Before-and-after page screenshots:
+-------+

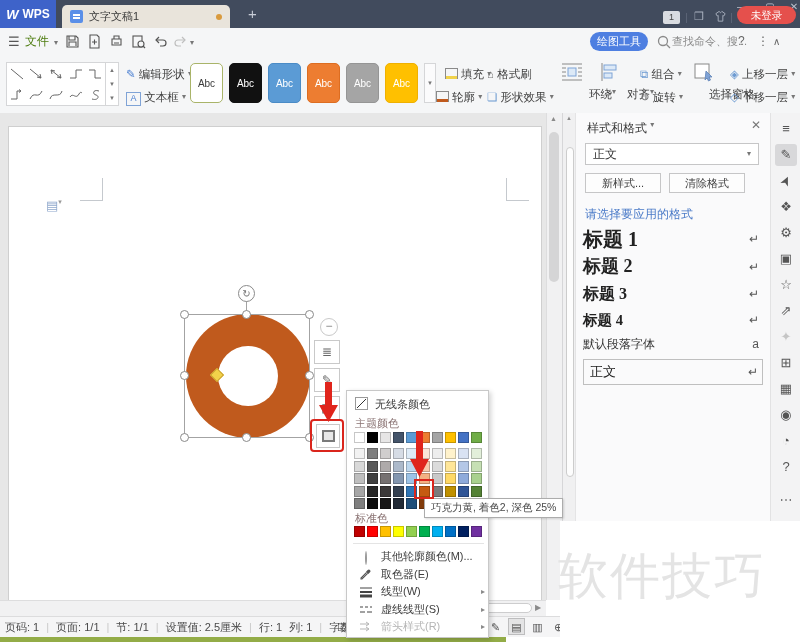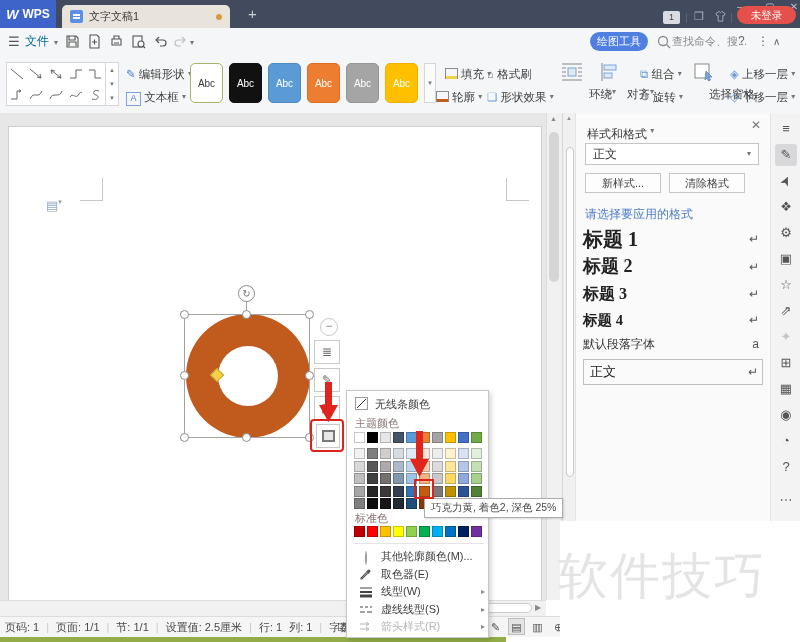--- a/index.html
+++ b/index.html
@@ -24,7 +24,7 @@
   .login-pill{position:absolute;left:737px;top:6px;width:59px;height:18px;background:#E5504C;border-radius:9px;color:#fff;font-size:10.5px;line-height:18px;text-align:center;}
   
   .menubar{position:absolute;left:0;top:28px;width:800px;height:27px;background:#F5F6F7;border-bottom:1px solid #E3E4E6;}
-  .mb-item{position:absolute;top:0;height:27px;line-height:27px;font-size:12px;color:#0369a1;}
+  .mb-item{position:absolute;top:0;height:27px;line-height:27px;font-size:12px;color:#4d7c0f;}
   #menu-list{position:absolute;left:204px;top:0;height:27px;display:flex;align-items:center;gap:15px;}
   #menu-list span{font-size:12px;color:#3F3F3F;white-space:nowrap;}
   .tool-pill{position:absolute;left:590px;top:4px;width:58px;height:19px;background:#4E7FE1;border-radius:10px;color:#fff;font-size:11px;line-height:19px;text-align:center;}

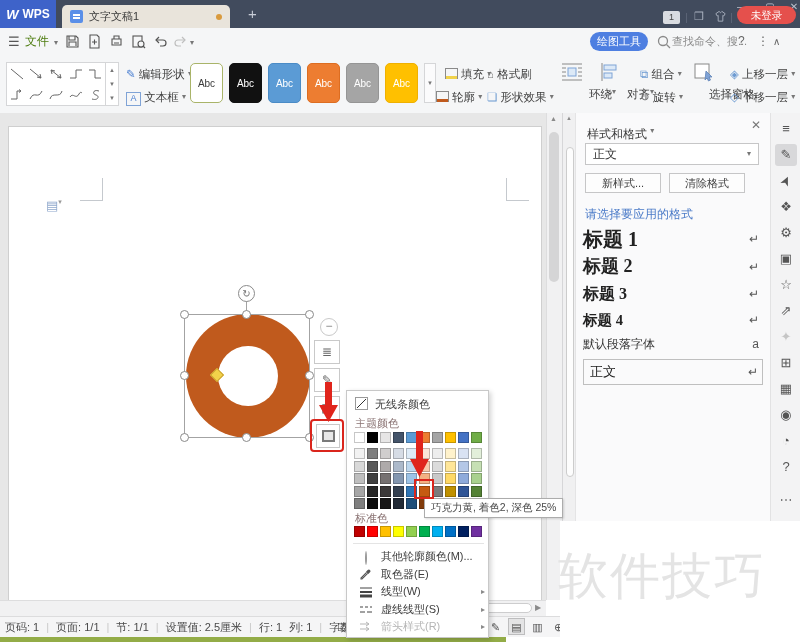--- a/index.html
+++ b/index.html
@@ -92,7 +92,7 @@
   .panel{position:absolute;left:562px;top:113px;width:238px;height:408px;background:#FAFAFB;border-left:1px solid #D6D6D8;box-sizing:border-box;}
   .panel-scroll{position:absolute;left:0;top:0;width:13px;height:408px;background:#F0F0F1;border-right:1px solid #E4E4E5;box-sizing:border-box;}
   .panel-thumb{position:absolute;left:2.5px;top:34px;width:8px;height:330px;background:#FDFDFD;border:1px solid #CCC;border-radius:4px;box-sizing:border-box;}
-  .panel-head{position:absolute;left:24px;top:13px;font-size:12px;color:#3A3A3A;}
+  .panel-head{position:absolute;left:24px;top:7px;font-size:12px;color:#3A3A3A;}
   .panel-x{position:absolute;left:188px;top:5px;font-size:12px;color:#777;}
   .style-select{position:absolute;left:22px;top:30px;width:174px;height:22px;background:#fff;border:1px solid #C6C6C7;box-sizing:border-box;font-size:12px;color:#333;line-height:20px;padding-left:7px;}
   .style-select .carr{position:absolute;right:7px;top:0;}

+-------+

* TASK
When copying, output the data exactly and leave out the pictures.

* REPLY
--- a/index.html
+++ b/index.html
@@ -24,7 +24,7 @@
   .login-pill{position:absolute;left:737px;top:6px;width:59px;height:18px;background:#E5504C;border-radius:9px;color:#fff;font-size:10.5px;line-height:18px;text-align:center;}
   
   .menubar{position:absolute;left:0;top:28px;width:800px;height:27px;background:#F5F6F7;border-bottom:1px solid #E3E4E6;}
-  .mb-item{position:absolute;top:0;height:27px;line-height:27px;font-size:12px;color:#0369a1;}
+  .mb-item{position:absolute;top:0;height:27px;line-height:27px;font-size:12px;color:#4d7c0f;}
   #menu-list{position:absolute;left:204px;top:0;height:27px;display:flex;align-items:center;gap:15px;}
   #menu-list span{font-size:12px;color:#3F3F3F;white-space:nowrap;}
   .tool-pill{position:absolute;left:590px;top:4px;width:58px;height:19px;background:#4E7FE1;border-radius:10px;color:#fff;font-size:11px;line-height:19px;text-align:center;}

--- a/index.html
+++ b/index.html
@@ -92,7 +92,7 @@
   .panel{position:absolute;left:562px;top:113px;width:238px;height:408px;background:#FAFAFB;border-left:1px solid #D6D6D8;box-sizing:border-box;}
   .panel-scroll{position:absolute;left:0;top:0;width:13px;height:408px;background:#F0F0F1;border-right:1px solid #E4E4E5;box-sizing:border-box;}
   .panel-thumb{position:absolute;left:2.5px;top:34px;width:8px;height:330px;background:#FDFDFD;border:1px solid #CCC;border-radius:4px;box-sizing:border-box;}
-  .panel-head{position:absolute;left:24px;top:13px;font-size:12px;color:#3A3A3A;}
+  .panel-head{position:absolute;left:24px;top:7px;font-size:12px;color:#3A3A3A;}
   .panel-x{position:absolute;left:188px;top:5px;font-size:12px;color:#777;}
   .style-select{position:absolute;left:22px;top:30px;width:174px;height:22px;background:#fff;border:1px solid #C6C6C7;box-sizing:border-box;font-size:12px;color:#333;line-height:20px;padding-left:7px;}
   .style-select .carr{position:absolute;right:7px;top:0;}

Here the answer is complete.